9. Customer's Obligations During the Withdrawal Period
- During the withdrawal period referred to in Article 8.1, the Customer is obliged to handle the Product and its packaging with care. They may only unpack or use the Product to the extent necessary to determine the nature, characteristics, and functioning of the Product. The principle applies that the Customer may only handle and inspect the Product in the same way as they would in a store. To determine the nature, characteristics, and functioning of the Product, they may only drive it a maximum of 10 kilometers.
- The Customer is only liable for any depreciation of the Product resulting from handling of the Product that goes beyond the extent specified in paragraph 1.
10. Customer's Exercise of the Right of Withdrawal and Associated Costs
- If the Customer exercises their right of withdrawal, they must notify Ghost within the withdrawal period using the model withdrawal form (Appendix 1) or by other unambiguous means.
- The Customer is obliged to return the Product as soon as possible, but no later than 14 days after the day following the notification referred to in paragraph 1, in accordance with the reasonable and clear instructions given by Ghost, with all accessories included in the delivery and – if the product must be returned, as reasonably possible, in its original condition and packaging to the retailer to whom the product was delivered or to the nearest retailer.
- If the customer exercises their right of withdrawal, they shall bear the costs of return, if any.
- If the customer has paid an amount to Ghost, Ghost will refund this amount as soon as possible, but no later than 14 days after the return or withdrawal. The refund period begins on the day the product is received at Ghost's warehouse.
11. Exclusion of the right of withdrawal
- Ghost may only exclude the customer's right of withdrawal to the extent provided for in paragraph 2 of this article.

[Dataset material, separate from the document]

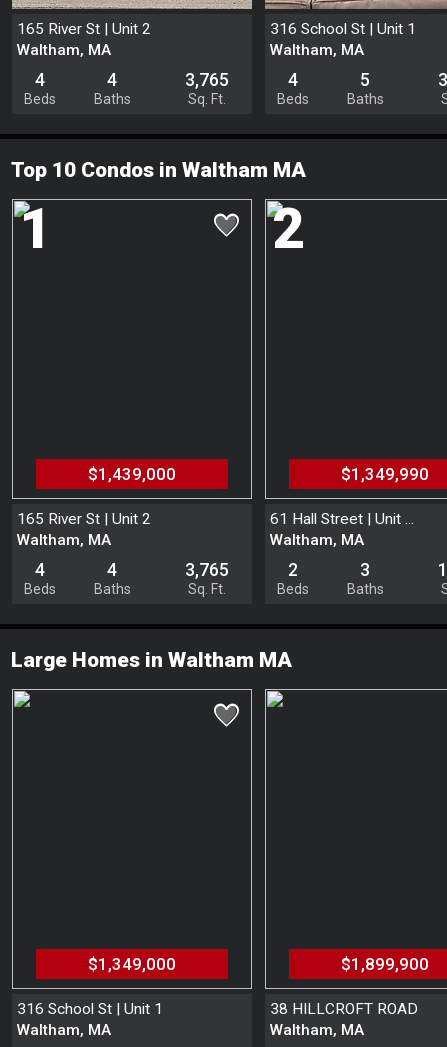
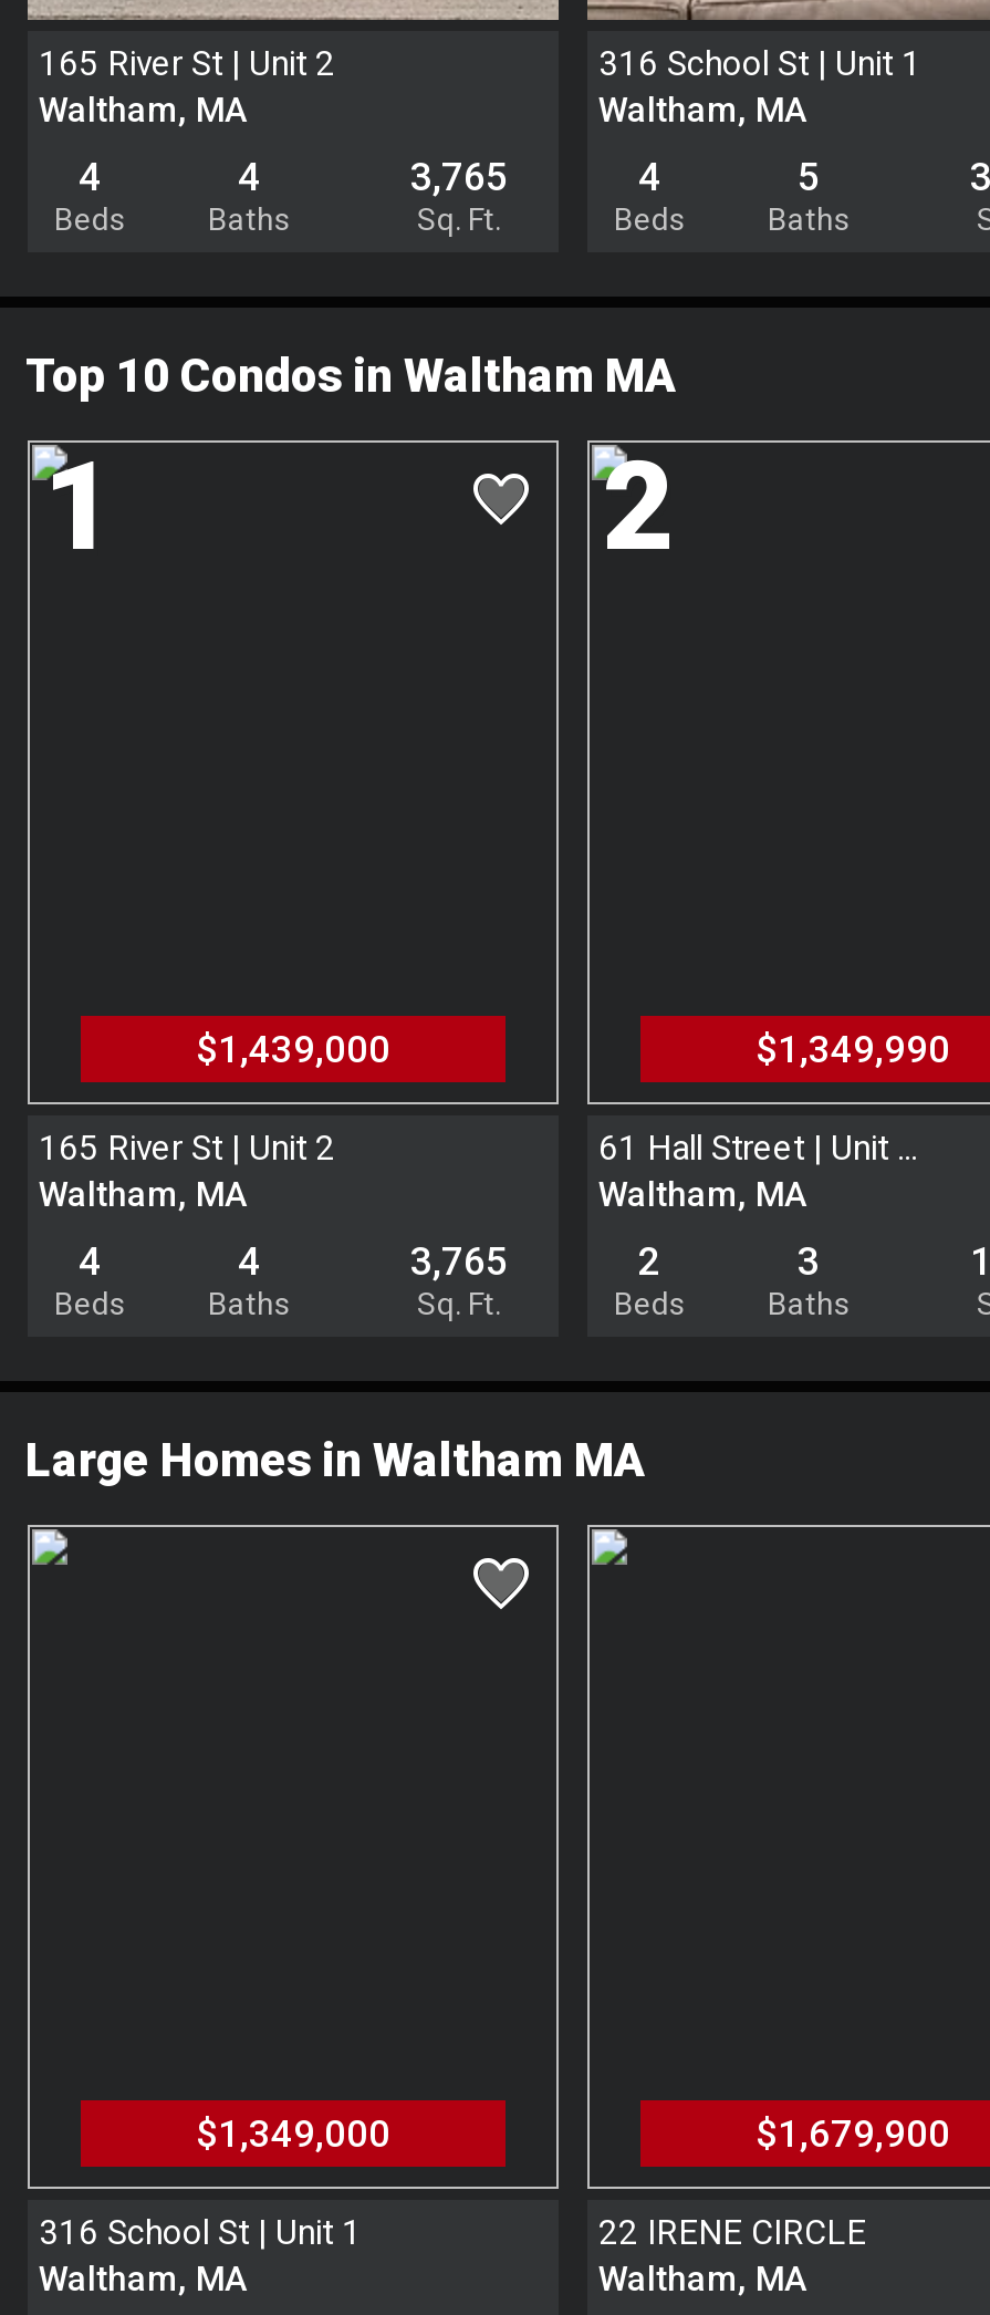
[341,954,429,974] $1,899,900 -> [755,2112,950,2157] $1,679,900
[270,1000,418,1018] 38 HILLCROFT ROAD -> [598,2214,866,2254] 22 IRENE CIRCLE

- An exclusion of the right of withdrawal is only possible for products: (a) that were manufactured by Ghost according to the customer's specifications; (b) that are clearly personal in nature; and/or (c) that cannot be returned due to their nature.
12. Conformity and Warranty
- Ghost warrants that the products comply with the distance contract, the specifications stated in the offer, the reasonable requirements of reliability and/or usability, and the legal provisions and/or government regulations applicable at the time the distance contract is concluded.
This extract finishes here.